How should I store EPIVIR?
· Store EPIVIR tablets and oral solution at room temperature between 68°F to 77°F (20°C to 25°C).
· Keep bottles of EPIVIR oral solution tightly closed.
Keep EPIVIR and all medicines out of the reach of children.
General information about the safe and effective use of EPIVIR.
Medicines are sometimes prescribed for purposes other than those listed in a Patient Information leaflet. Do not use EPIVIR for a condition for which it was not prescribed. Do not give EPIVIR to other people, even if they have the same symptoms that you have. It may harm them.
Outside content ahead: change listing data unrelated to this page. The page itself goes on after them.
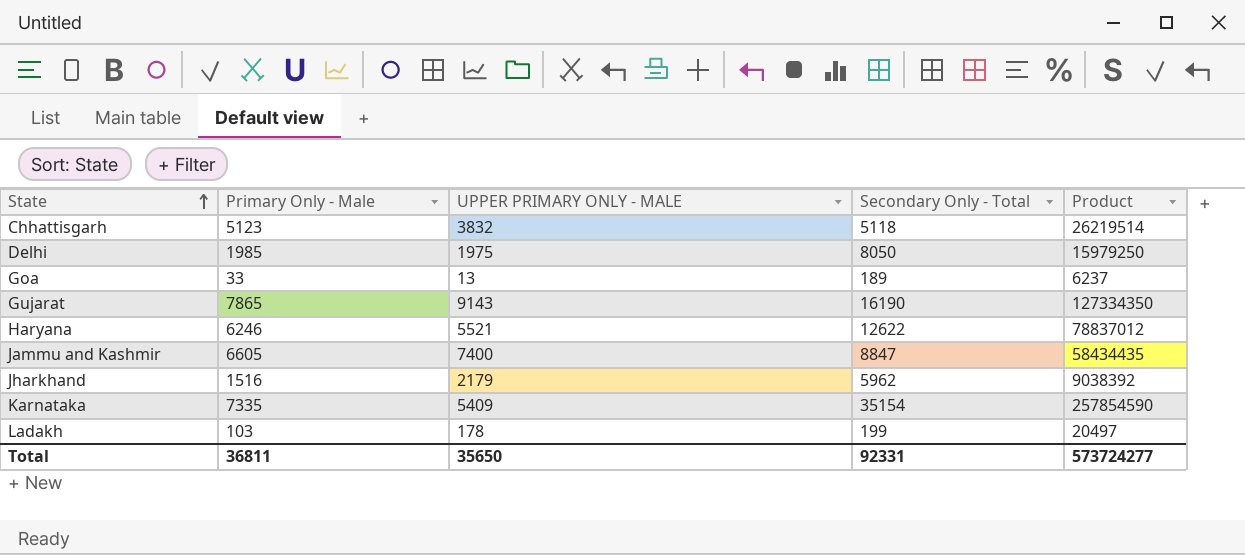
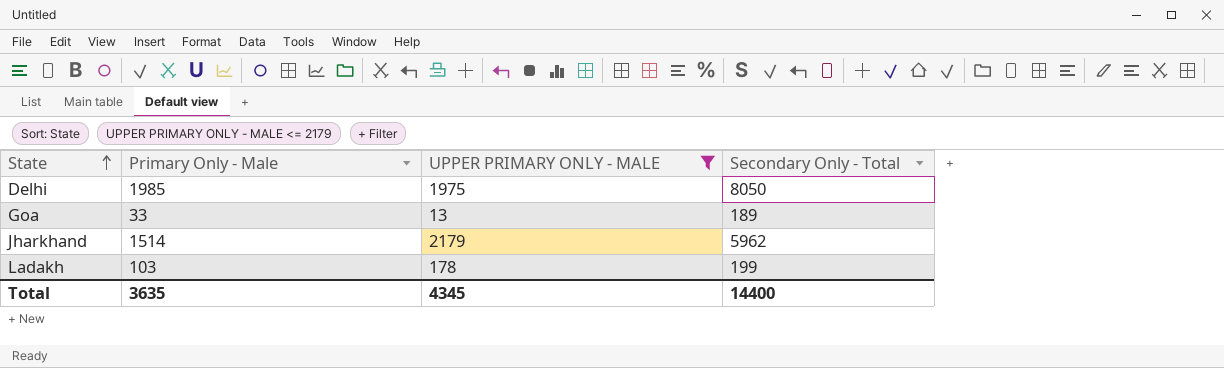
filter: none -> UPPER PRIMARY ONLY - MALE <= 2179
column Product | formula: [Primary Only - Male] * [Secondary Only - Total] -> none
Jharkhand | Primary Only - Male: 1516 -> 1514
Total | Primary Only - Male: 36811 -> 3635
Total | UPPER PRIMARY ONLY - MALE: 35650 -> 4345
Total | Secondary Only - Total: 92331 -> 14400

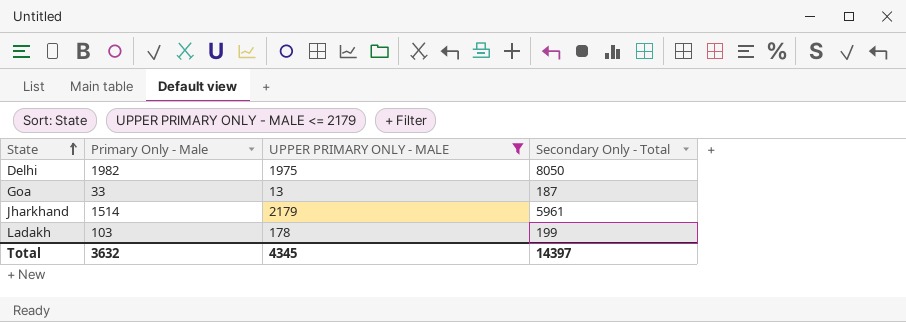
Delhi | Primary Only - Male: 1985 -> 1982
Goa | Secondary Only - Total: 189 -> 187
Jharkhand | Secondary Only - Total: 5962 -> 5961
Total | Primary Only - Male: 3635 -> 3632
Total | Secondary Only - Total: 14400 -> 14397

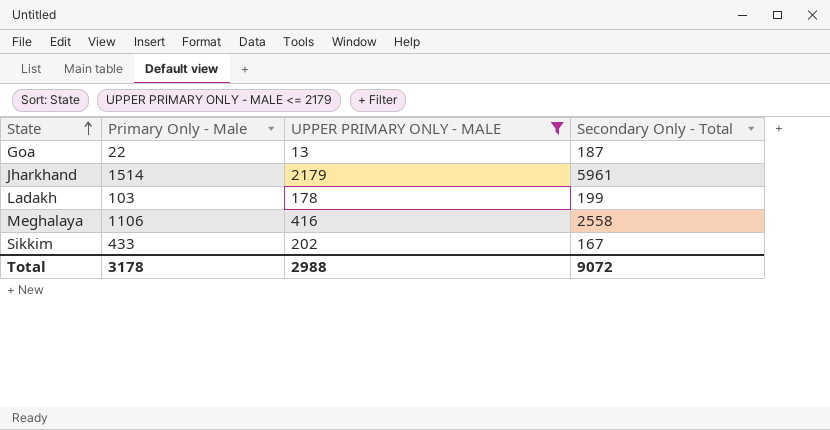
row Delhi: 1982 | 1975 | 8050 -> none
Goa | Primary Only - Male: 33 -> 22
row Meghalaya: none -> 1106 | 416 | 2558
row Sikkim: none -> 433 | 202 | 167
Total | Primary Only - Male: 3632 -> 3178
Total | UPPER PRIMARY ONLY - MALE: 4345 -> 2988
Total | Secondary Only - Total: 14397 -> 9072

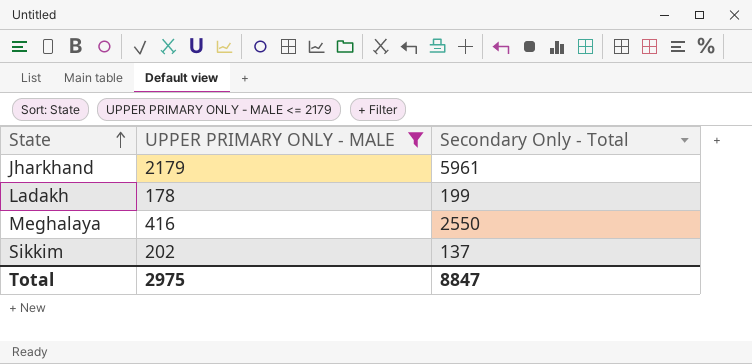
column Primary Only - Male | position: 2 -> none
row Goa: 22 | 13 | 187 -> none
Meghalaya | Secondary Only - Total: 2558 -> 2550
Sikkim | Secondary Only - Total: 167 -> 137
Total | UPPER PRIMARY ONLY - MALE: 2988 -> 2975
Total | Secondary Only - Total: 9072 -> 8847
You can ask your healthcare provider or pharmacist for information about EPIVIR that is written for health professionals.
For more information, go to www.viivhealthcare.com or call 1-877-844-8872.
What are the ingredients in EPIVIR?
Active ingredient: lamivudine
Inactive ingredients:
EPIVIR scored 150-mg film-coated tablets: hypromellose, magnesium stearate, microcrystalline cellulose, polyethylene glycol, polysorbate 80, sodium starch glycolate, and titanium dioxide.
EPIVIR 300-mg film-coated tablets: black iron oxide, hypromellose, magnesium stearate, microcrystalline cellulose, polyethylene glycol, polysorbate 80, sodium starch glycolate, and titanium dioxide.
EPIVIR oral solution: artificial strawberry and banana flavors, citric acid (anhydrous), methylparaben, propylene glycol, propylparaben, sodium citrate (dihydrate), and sucrose (200 mg per mL).